What the task asks:
Copy out each line below containing "side".

Exercise material:
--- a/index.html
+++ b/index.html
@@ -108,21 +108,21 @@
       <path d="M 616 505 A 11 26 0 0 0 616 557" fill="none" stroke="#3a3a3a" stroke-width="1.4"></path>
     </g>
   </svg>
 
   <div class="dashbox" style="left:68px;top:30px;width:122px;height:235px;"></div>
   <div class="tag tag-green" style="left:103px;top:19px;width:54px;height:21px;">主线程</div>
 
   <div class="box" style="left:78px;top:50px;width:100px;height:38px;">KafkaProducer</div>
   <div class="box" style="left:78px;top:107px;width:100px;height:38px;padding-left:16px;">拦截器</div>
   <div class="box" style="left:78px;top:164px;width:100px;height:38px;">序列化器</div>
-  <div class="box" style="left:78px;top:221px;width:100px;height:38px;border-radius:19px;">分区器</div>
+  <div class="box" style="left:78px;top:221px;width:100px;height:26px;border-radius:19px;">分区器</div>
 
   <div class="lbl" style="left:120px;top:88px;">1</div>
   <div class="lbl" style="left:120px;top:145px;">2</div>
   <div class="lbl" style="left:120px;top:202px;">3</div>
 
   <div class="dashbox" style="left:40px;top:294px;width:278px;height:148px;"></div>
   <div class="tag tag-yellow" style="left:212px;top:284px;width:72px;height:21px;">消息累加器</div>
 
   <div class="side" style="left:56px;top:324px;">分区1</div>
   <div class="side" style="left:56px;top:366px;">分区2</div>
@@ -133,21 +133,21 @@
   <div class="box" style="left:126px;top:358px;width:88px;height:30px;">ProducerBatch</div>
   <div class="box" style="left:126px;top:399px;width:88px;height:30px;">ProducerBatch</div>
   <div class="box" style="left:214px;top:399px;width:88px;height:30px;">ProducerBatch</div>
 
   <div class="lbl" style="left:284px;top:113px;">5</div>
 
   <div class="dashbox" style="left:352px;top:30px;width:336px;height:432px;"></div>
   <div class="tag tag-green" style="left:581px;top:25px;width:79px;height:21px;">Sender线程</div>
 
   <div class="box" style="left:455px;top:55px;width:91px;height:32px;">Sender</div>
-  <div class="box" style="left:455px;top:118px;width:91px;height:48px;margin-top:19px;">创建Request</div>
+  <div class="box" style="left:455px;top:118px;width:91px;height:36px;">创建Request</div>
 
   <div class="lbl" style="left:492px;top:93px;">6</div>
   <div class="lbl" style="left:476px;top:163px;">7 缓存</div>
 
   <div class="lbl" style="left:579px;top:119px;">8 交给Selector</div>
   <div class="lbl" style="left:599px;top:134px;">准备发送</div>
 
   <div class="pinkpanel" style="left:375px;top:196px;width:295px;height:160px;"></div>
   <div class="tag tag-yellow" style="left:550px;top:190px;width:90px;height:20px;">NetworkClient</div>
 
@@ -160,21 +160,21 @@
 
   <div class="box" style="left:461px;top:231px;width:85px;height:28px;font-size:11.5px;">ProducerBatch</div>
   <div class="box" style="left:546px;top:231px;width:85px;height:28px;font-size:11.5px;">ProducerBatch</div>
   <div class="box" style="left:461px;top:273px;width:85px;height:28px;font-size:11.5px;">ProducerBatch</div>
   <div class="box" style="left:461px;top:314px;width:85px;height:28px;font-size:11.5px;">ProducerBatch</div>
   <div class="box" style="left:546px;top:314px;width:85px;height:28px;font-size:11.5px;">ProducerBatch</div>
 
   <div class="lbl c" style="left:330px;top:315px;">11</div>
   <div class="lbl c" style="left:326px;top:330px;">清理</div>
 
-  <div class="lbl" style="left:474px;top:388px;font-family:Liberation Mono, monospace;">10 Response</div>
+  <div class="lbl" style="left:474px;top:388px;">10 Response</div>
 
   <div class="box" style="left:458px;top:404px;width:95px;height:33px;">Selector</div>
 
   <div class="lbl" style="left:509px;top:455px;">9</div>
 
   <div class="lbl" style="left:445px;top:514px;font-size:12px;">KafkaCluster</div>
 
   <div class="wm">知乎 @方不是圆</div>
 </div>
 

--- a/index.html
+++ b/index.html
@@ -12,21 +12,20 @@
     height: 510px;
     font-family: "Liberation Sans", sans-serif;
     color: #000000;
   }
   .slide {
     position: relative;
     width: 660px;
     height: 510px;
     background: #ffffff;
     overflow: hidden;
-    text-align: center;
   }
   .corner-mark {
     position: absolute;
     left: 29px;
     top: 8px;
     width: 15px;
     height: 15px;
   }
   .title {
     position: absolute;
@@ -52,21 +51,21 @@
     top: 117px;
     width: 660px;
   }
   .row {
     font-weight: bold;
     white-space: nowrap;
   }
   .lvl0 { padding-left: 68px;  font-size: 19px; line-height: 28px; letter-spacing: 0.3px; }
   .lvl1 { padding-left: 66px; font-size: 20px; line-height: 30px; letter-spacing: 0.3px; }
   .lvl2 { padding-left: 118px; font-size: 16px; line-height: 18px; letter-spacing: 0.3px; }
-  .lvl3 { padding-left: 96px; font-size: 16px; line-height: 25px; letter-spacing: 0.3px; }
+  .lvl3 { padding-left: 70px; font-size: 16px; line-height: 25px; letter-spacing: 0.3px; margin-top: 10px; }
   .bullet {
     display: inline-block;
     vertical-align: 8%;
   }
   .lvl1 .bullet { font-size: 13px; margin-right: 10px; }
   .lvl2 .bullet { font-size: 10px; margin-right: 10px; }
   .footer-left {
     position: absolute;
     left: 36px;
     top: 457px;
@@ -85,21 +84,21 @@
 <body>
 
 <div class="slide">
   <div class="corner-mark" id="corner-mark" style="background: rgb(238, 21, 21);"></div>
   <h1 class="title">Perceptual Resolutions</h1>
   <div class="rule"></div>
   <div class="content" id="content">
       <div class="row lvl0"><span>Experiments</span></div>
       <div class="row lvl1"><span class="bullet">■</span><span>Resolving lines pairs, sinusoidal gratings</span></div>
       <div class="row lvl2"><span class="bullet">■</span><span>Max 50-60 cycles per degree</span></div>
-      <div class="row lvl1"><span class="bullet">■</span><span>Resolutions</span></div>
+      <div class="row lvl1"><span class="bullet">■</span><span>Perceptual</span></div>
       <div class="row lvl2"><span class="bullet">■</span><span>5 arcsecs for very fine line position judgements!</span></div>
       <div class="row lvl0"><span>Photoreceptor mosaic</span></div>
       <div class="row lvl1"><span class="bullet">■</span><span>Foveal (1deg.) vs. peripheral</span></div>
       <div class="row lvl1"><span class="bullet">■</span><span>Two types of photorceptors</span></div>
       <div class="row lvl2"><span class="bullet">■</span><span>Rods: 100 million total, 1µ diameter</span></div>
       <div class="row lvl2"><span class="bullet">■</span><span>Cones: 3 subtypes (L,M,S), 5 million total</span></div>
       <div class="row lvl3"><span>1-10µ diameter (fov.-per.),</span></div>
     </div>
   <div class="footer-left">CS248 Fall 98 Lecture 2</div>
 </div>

Task answer:
   <div class="side" style="left:56px;top:324px;">分区1</div>
   <div class="side" style="left:56px;top:366px;">分区2</div>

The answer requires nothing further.